You didn't actually need to get into the room, though, to understand what the project - a perennial shapeshifter now hastily reconfigured to meet funding deadlines - is all about. You only needed to meditate on the convention center itself. Remember when the East Main-South Avenue area was packed with historic buildings and storefronts? And remember when so many of them came tumbling down to make way for a, well, conventional design?
That's exactly what the well-connected downtown crowd wants for East Main and Clinton. Go to the Democrat and Chronicle feature on the new RenSquare plan and see for yourself. The plan is pure Suburban Office Park: a series of off-the-shelf, boring facades, varied at the eastern extremity with a few big windows, and shown up big time by the magnificent Granite Building to the west. (The bus station is hidden in the back, with a platform design that will require buses to back up as they leave the bays. I can't wait to stand there and take in the music and fine aromas of the massed diesels.)

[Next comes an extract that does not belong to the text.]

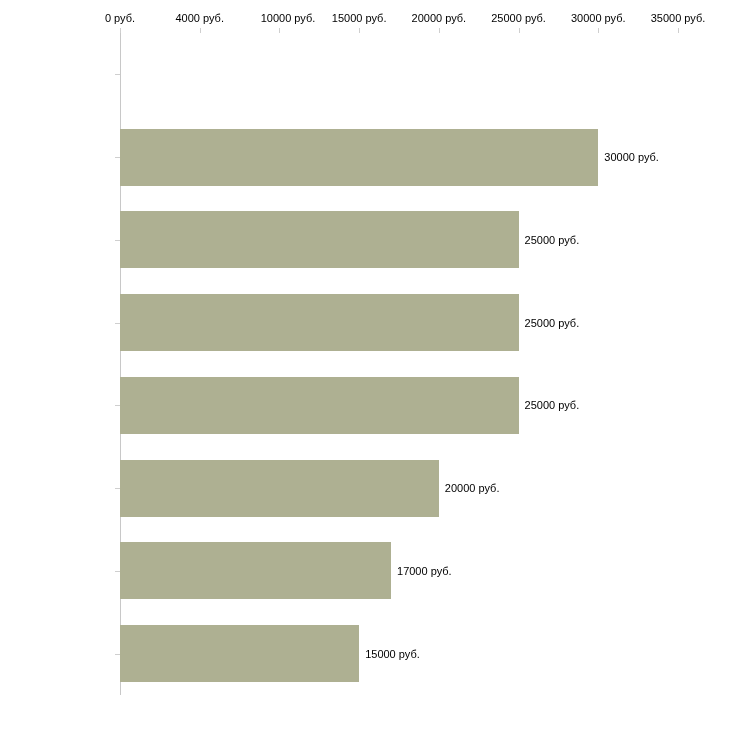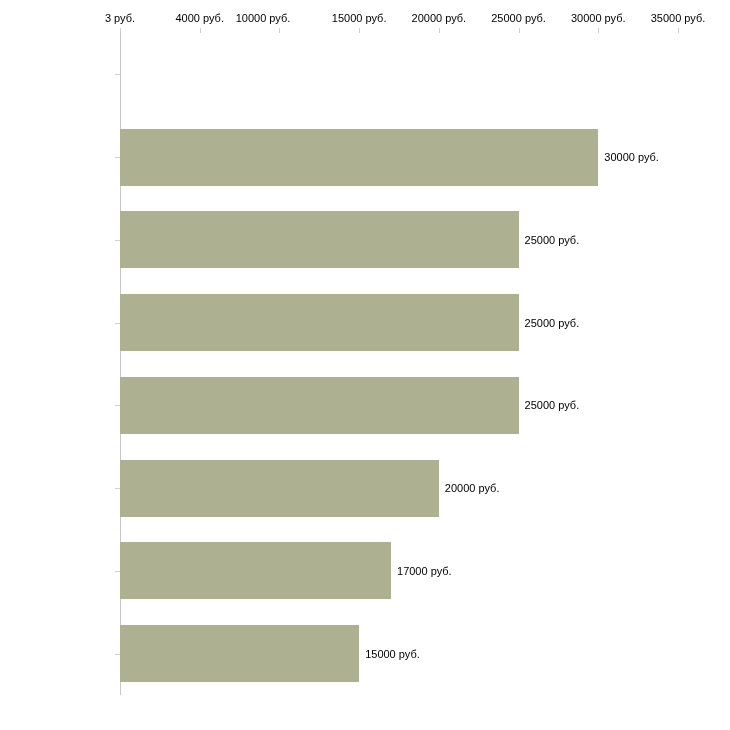"3 руб." div.axis-tick-label { text: 3 -> 0 }
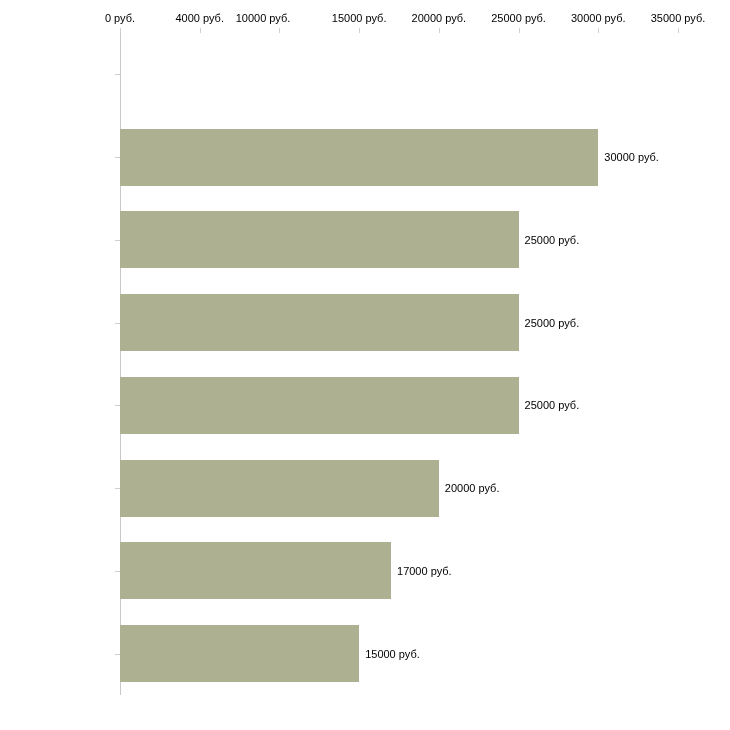"10000 руб." div.axis-tick-label { left: 263px -> 288px }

Nothing in any of the RenSquare literature or on the dog-and-pony-show placards refers to green features, intermodality (remember the case made long ago for putting the buses at the train station?), accessibility, or bike-and-pedestrian friendliness. Choose your favorite element from the pro-environmental list - and you won't find it at RenSquare.
When I said some of this to a honcho at the unveiling (and put that veil of shame back on, pronto!), I was asked if I wanted to see downtown continue to deteriorate. This is the rhetorical equivalent of what the RenSquare design team has done: deploying the crassest of clichés to weaken the opposition. They surely must understand that downtown's real friends want an entirely different pattern of redevelopment to unfold: compare the incremental growth and repopulation of the East End, accomplished organically and on a human scale - with, admittedly, some aesthetic clunkers thrown in.
But look for RenSquare honchos to stay on message. If you're not on board with their scheme, you're an enemy of downtown and an impediment to economic revitalization. And don't be so cheeky as to talk about transportation policy or green ideas. What do you think this is, a transit center? And where do you think you are, Copenhagen?
In their relentless campaign to saddle us with an example of old-fashioned, white bread Americana, the RenSquare pushers are leading with a rhetorical cousin of "if you're not with us, you're against us." And make no mistake, in regard to the fine points democratic engagement, they have taken more than a little from the playbook of Rove, Cheney, and Bush.